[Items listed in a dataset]
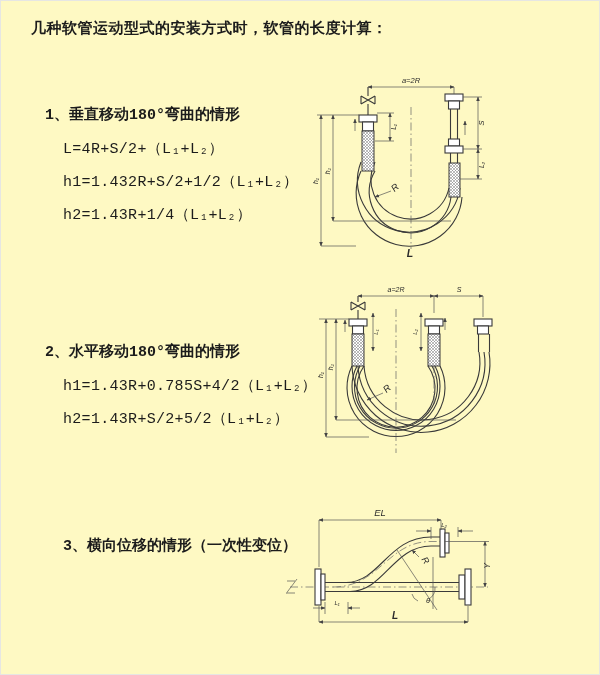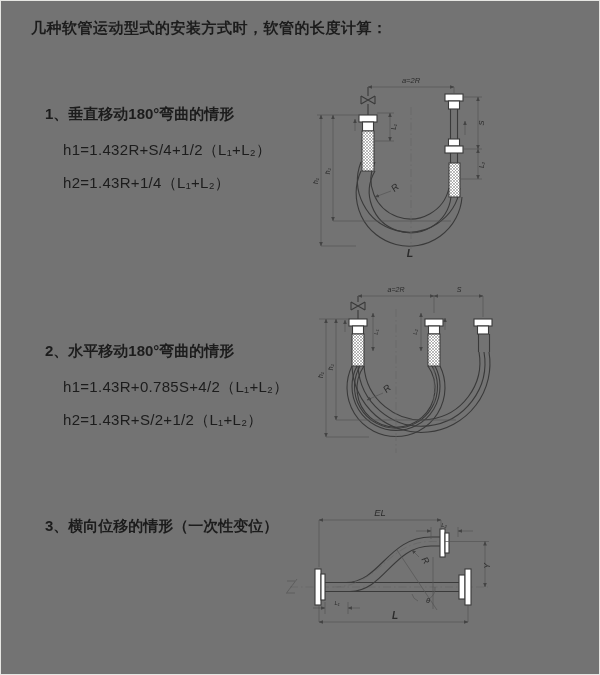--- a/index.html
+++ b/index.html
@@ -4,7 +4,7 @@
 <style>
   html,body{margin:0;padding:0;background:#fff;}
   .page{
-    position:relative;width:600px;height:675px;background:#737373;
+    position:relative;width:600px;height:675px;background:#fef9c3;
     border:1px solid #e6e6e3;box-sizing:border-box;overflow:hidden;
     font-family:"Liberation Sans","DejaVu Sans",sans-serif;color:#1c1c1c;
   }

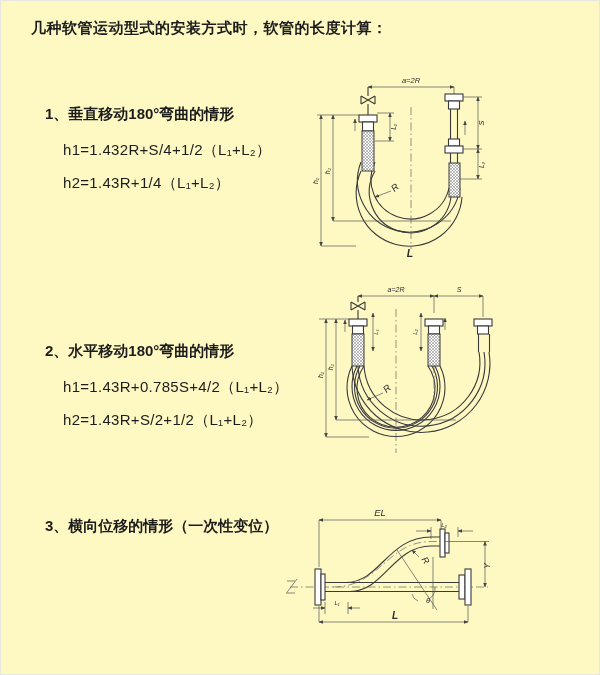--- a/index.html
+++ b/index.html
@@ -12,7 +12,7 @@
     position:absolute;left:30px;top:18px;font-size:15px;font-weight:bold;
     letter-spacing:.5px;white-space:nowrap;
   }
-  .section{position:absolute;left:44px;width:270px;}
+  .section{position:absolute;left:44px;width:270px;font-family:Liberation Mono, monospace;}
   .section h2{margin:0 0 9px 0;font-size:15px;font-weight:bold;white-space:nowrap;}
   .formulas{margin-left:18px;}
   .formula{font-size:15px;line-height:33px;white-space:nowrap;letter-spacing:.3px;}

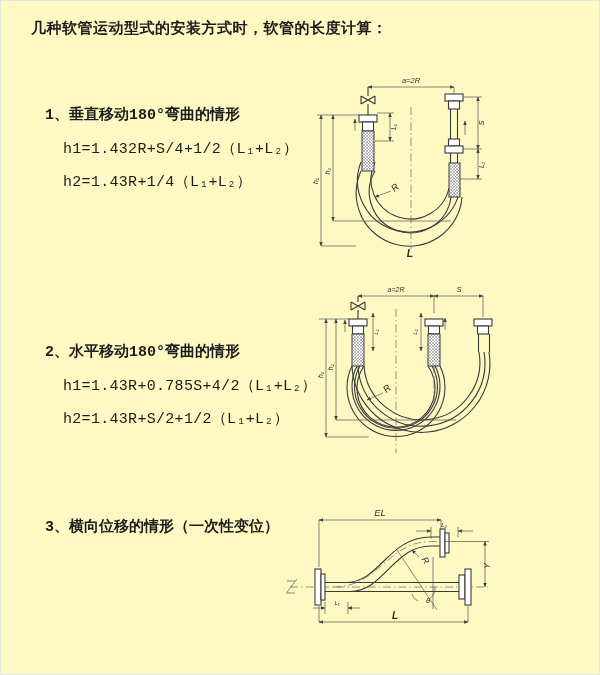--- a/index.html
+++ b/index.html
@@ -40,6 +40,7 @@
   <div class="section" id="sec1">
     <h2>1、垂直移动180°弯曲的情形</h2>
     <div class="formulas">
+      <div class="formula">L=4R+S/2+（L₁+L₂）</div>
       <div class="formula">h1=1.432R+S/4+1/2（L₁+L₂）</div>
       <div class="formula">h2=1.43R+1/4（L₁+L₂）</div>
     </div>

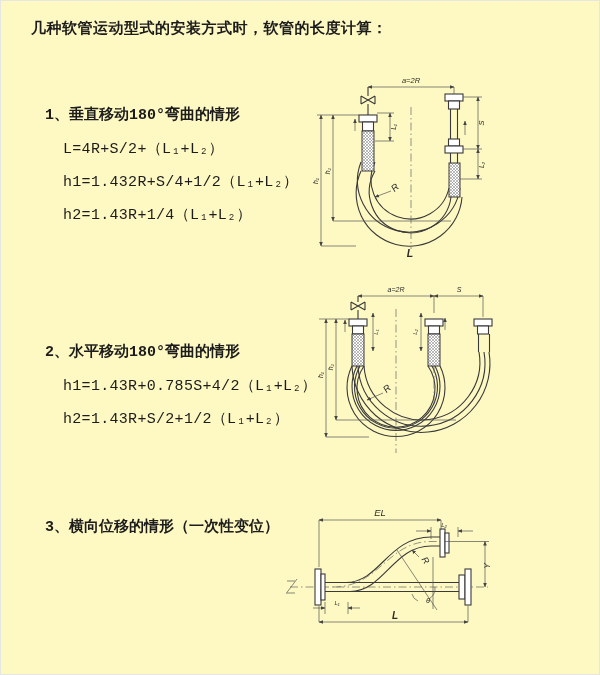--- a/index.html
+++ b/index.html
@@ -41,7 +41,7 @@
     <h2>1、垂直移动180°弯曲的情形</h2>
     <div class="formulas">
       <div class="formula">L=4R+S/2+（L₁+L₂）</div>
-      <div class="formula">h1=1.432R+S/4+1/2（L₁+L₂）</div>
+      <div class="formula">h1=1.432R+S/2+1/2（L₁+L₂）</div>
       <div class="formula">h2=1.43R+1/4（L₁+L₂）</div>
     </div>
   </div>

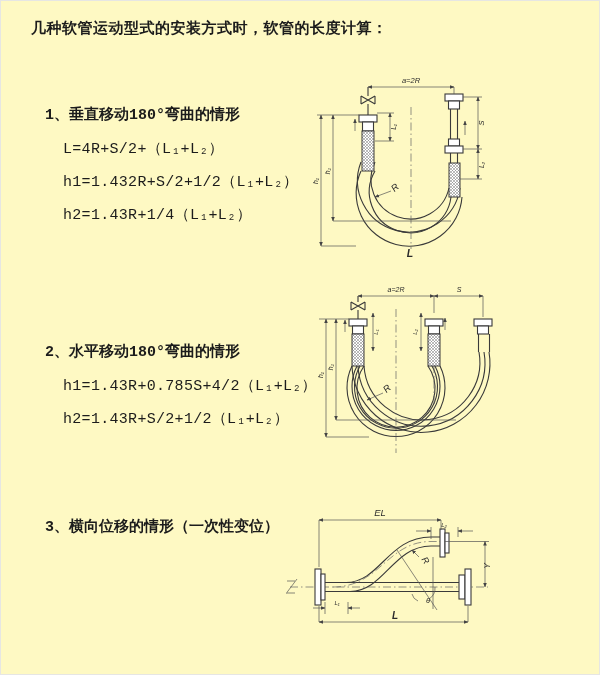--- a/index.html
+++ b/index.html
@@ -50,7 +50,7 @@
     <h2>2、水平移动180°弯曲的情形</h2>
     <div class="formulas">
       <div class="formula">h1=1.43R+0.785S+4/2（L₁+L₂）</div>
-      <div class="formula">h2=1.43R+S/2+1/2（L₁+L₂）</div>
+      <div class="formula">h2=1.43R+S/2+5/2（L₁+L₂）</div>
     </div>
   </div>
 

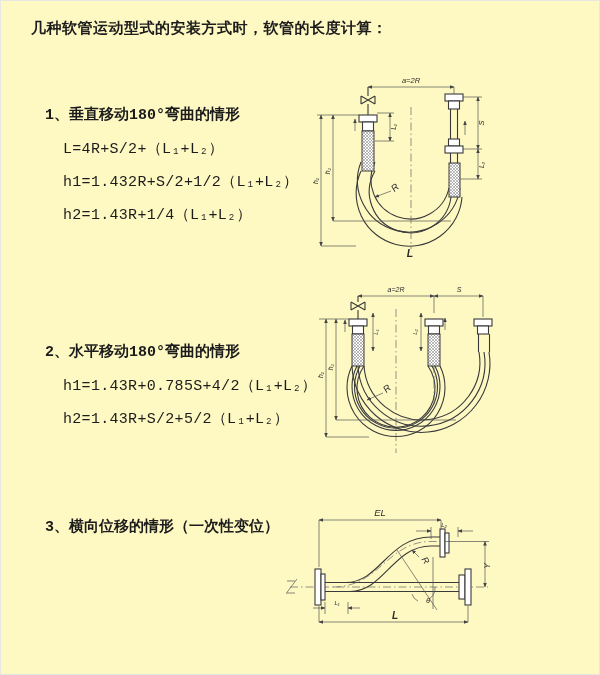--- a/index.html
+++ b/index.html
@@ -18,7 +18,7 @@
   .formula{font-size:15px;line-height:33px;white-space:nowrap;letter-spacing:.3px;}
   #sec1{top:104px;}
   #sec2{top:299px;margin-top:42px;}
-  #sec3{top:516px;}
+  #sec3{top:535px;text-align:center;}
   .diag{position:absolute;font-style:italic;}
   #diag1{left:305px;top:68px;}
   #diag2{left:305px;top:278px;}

Work order -> Every entry, exactly as written: transcribe it, passing over any pictures.

Solution to this problem ->
--- a/index.html
+++ b/index.html
@@ -4,7 +4,7 @@
 <style>
   html,body{margin:0;padding:0;background:#fff;}
   .page{
-    position:relative;width:600px;height:675px;background:#737373;
+    position:relative;width:600px;height:675px;background:#fef9c3;
     border:1px solid #e6e6e3;box-sizing:border-box;overflow:hidden;
     font-family:"Liberation Sans","DejaVu Sans",sans-serif;color:#1c1c1c;
   }

--- a/index.html
+++ b/index.html
@@ -12,7 +12,7 @@
     position:absolute;left:30px;top:18px;font-size:15px;font-weight:bold;
     letter-spacing:.5px;white-space:nowrap;
   }
-  .section{position:absolute;left:44px;width:270px;}
+  .section{position:absolute;left:44px;width:270px;font-family:Liberation Mono, monospace;}
   .section h2{margin:0 0 9px 0;font-size:15px;font-weight:bold;white-space:nowrap;}
   .formulas{margin-left:18px;}
   .formula{font-size:15px;line-height:33px;white-space:nowrap;letter-spacing:.3px;}

--- a/index.html
+++ b/index.html
@@ -40,6 +40,7 @@
   <div class="section" id="sec1">
     <h2>1、垂直移动180°弯曲的情形</h2>
     <div class="formulas">
+      <div class="formula">L=4R+S/2+（L₁+L₂）</div>
       <div class="formula">h1=1.432R+S/4+1/2（L₁+L₂）</div>
       <div class="formula">h2=1.43R+1/4（L₁+L₂）</div>
     </div>

--- a/index.html
+++ b/index.html
@@ -41,7 +41,7 @@
     <h2>1、垂直移动180°弯曲的情形</h2>
     <div class="formulas">
       <div class="formula">L=4R+S/2+（L₁+L₂）</div>
-      <div class="formula">h1=1.432R+S/4+1/2（L₁+L₂）</div>
+      <div class="formula">h1=1.432R+S/2+1/2（L₁+L₂）</div>
       <div class="formula">h2=1.43R+1/4（L₁+L₂）</div>
     </div>
   </div>

--- a/index.html
+++ b/index.html
@@ -50,7 +50,7 @@
     <h2>2、水平移动180°弯曲的情形</h2>
     <div class="formulas">
       <div class="formula">h1=1.43R+0.785S+4/2（L₁+L₂）</div>
-      <div class="formula">h2=1.43R+S/2+1/2（L₁+L₂）</div>
+      <div class="formula">h2=1.43R+S/2+5/2（L₁+L₂）</div>
     </div>
   </div>
 

--- a/index.html
+++ b/index.html
@@ -18,7 +18,7 @@
   .formula{font-size:15px;line-height:33px;white-space:nowrap;letter-spacing:.3px;}
   #sec1{top:104px;}
   #sec2{top:299px;margin-top:42px;}
-  #sec3{top:516px;}
+  #sec3{top:535px;text-align:center;}
   .diag{position:absolute;font-style:italic;}
   #diag1{left:305px;top:68px;}
   #diag2{left:305px;top:278px;}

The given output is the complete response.